JuliaAI / Imbalance.jl

A Julia toolbox with resampling methods to correct for class imbalance.
https://juliaai.github.io/Imbalance.jl/dev/
MIT License
28 stars 1 forks source link

Trying to replicate the quick start example (JOSS review 2) #89

Closed ArneTillmann closed 6 months ago

ArneTillmann commented 6 months ago

When I tried to replicate the example from the introduction the google colab instructions were very helpful for me as I have never used Julia so far. However I could not replicate the example. The code threw two errors:

Pasted image 20240229155356

After commenting out line 3

Pasted image 20240229155314

I suggest you rerun the examples including those in the tutorial on a new machine to check whether they work as presented if you haven't done so already. I will double check if you give the go.

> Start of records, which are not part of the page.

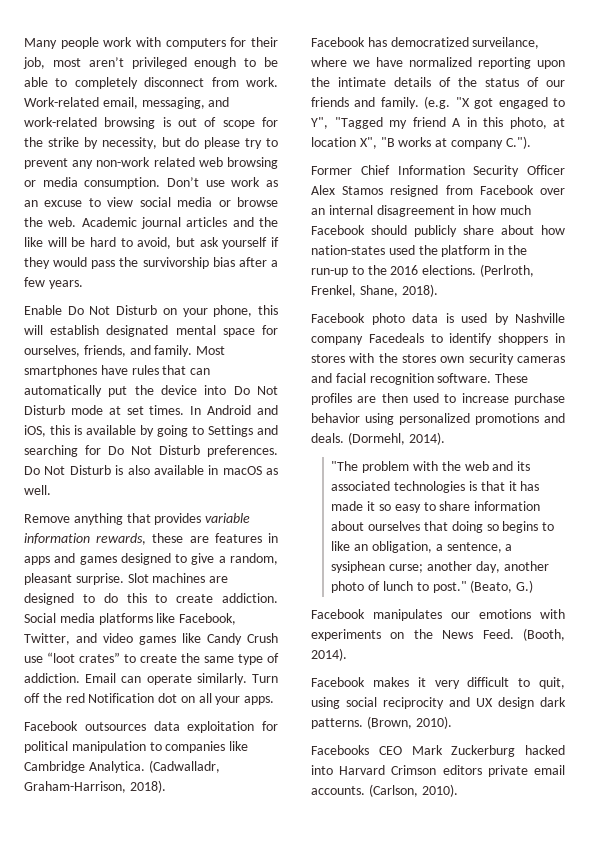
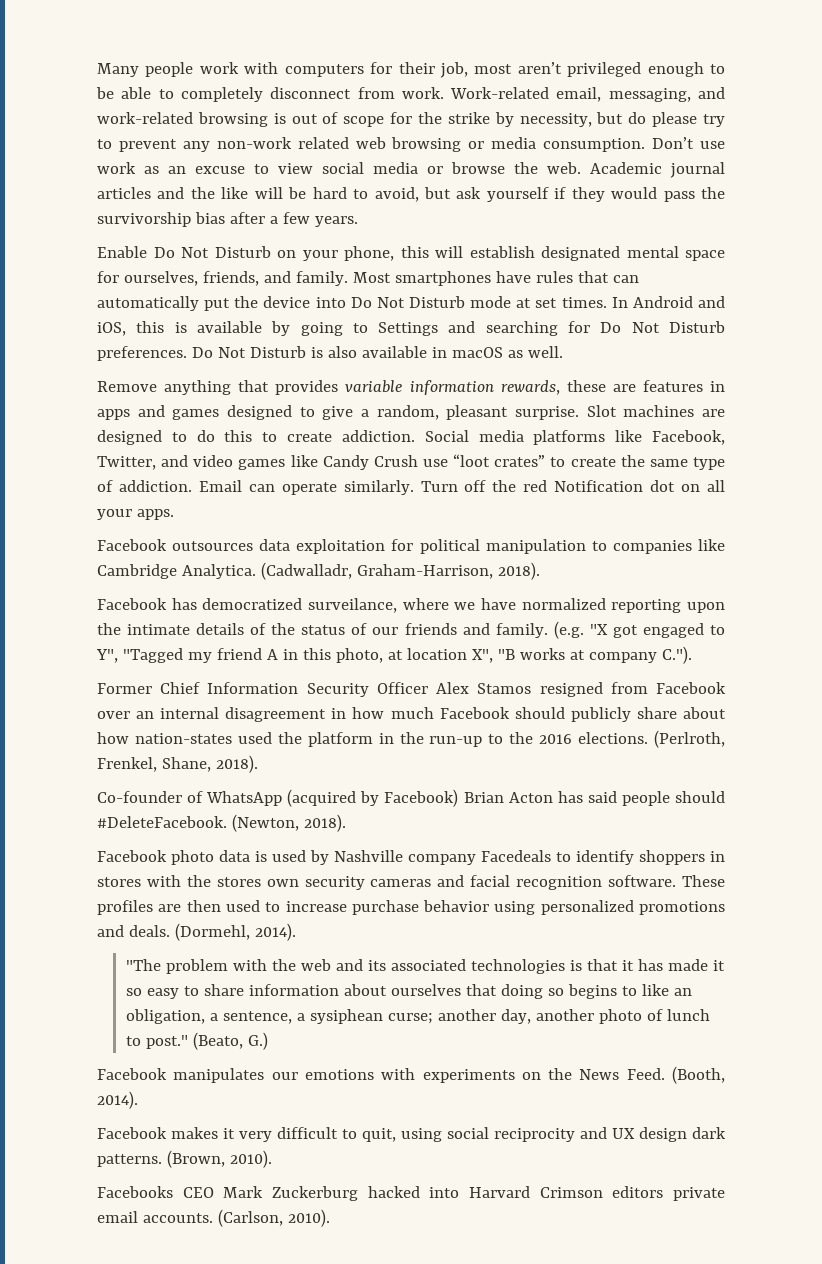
+ Co-founder of WhatsApp (acquired by Facebook) Brian Acton has said people should #DeleteFacebook. (Newton, 2018).

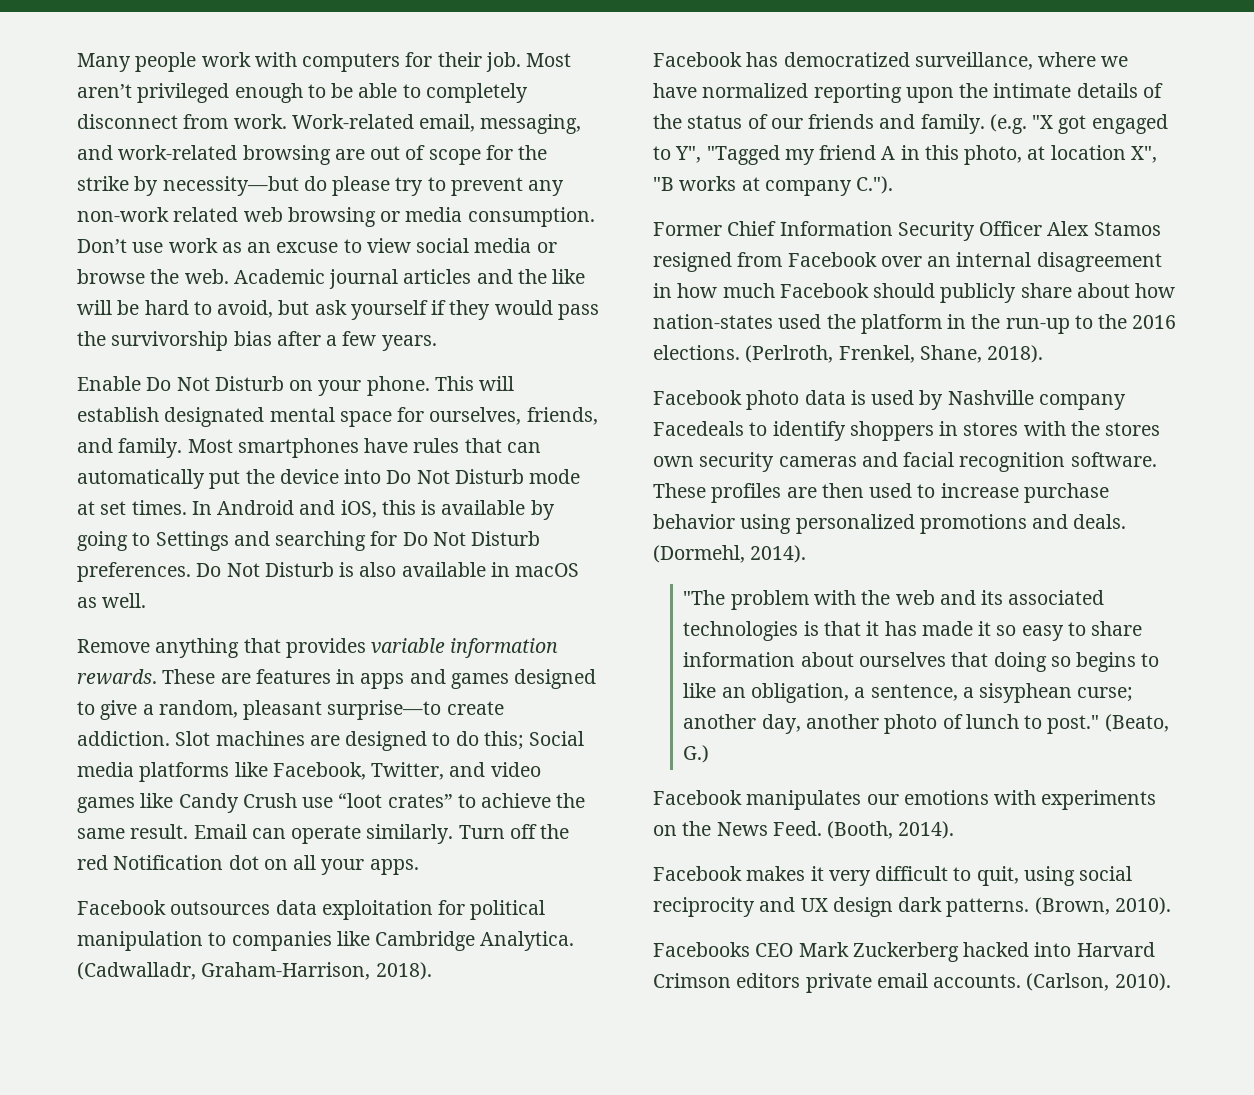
- Many people work with computers for their job, most aren’t privileged enough to be able to completely disconnect from work.
+ Many people work with computers for their job. Most aren’t privileged enough to be able to completely disconnect from work.
- Work-related email, messaging, and work-related browsing is out of scope for the strike by necessity, but do please try to prevent any non-work related web browsing or media consumption.
+ Work-related email, messaging, and work-related browsing are out of scope for the strike by necessity—but do please try to prevent any non-work related web browsing or media consumption.
- Enable Do Not Disturb on your phone, this will establish designated mental space for ourselves, friends, and family.
+ Enable Do Not Disturb on your phone. This will establish designated mental space for ourselves, friends, and family.
- Remove anything that provides variable information rewards, these are features in apps and games designed to give a random, pleasant surprise.
+ Remove anything that provides variable information rewards. These are features in apps and games designed to give a random, pleasant surprise—to create addiction.
- Slot machines are designed to do this to create addiction. Social media platforms like Facebook, Twitter, and video games like Candy Crush use “loot crates” to create the same type of addiction.
+ Slot machines are designed to do this; Social media platforms like Facebook, Twitter, and video games like Candy Crush use “loot crates” to achieve the same result.
- Facebook has democratized surveilance, where we have normalized reporting upon the intimate details of the status of our friends and family.
+ Facebook has democratized surveillance, where we have normalized reporting upon the intimate details of the status of our friends and family.
- Co-founder of WhatsApp (acquired by Facebook) Brian Acton has said people should #DeleteFacebook. (Newton, 2018).
- "The problem with the web and its associated technologies is that it has made it so easy to share information about ourselves that doing so begins to like an obligation, a sentence, a sysiphean curse; another day, another photo of lunch to post."
+ "The problem with the web and its associated technologies is that it has made it so easy to share information about ourselves that doing so begins to like an obligation, a sentence, a sisyphean curse; another day, another photo of lunch to post."
- Facebooks CEO Mark Zuckerburg hacked into Harvard Crimson editors private email accounts.
+ Facebooks CEO Mark Zuckerberg hacked into Harvard Crimson editors private email accounts.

EssamWisam commented 6 months ago

Thank you for reporting this issue.

I'm quite certain that I ran all the tutorials and the introduction before publishing them in the documentation. It's also why they are presented with the output shown.

Colab support to Julia is a little iffy (not officially supported and running it requires a hacky solution) but I would be happy to see the specific notebook from which you extracted the screenshots. Can you share it in view only mode and I will take a copy and see what could have went wrong?

EssamWisam commented 6 months ago

Now I understand that you were trying to replicate the introduction but using TableTransforms instead. The fact is that you can't be using multiple interfaces at once without specifying from which the model will come (e.g., both MLJ and TableTransforms) as the same model name is used for each.

ArneTillmann commented 6 months ago

Here is the notebook.

EssamWisam commented 6 months ago

Okay as I expected you need your last cell to be

using Imbalance
using TableTransforms

# Generate imbalanced data
num_rows = 200
num_features = 5
y_ind = 3
Xy, _ = generate_imbalanced_data(num_rows, num_features;
                                 class_probs=[0.5, 0.2, 0.3], insert_y=y_ind, rng=42)

# Initiate SMOTE model
oversampler = Imbalance.TableTransforms.SMOTE(y_ind; k=5, ratios=Dict(0=>1.0, 1=> 0.9, 2=>0.8), rng=42)
Xyover = Xy |> oversampler       # can chain with other table transforms
# equivalently if TableTransforms is used
Xyover, cache = TableTransforms.apply(oversampler, Xy)    # equivalently

Since you are also using MLJ and the same model name is used in the TableTransforms interface for consistency. The assumption here is that the two interfaces are meant to be serving different audiences; it could quite odd for someone using MLJ in their project to prefer using the table transforms interface over the MLJ interface. Under the unliekly occassion that someone uses both, the error should signify that there is a crash in the names and I will also add in the README/main page in the documentation a hint for this.

jbytecode commented 6 months ago

Due to the JOSS submission

https://github.com/openjournals/joss-reviews/issues/6310

ArneTillmann commented 6 months ago

Thank you for clarifying

EssamWisam commented 6 months ago

I may add that it's best for you to try the algorithms offline. Since Colab for Julia is afterall a hacky approach (and too slow), I will likely jettison it from the docs to avoid confusing new users. Will then have it back should support to Julia be ever official.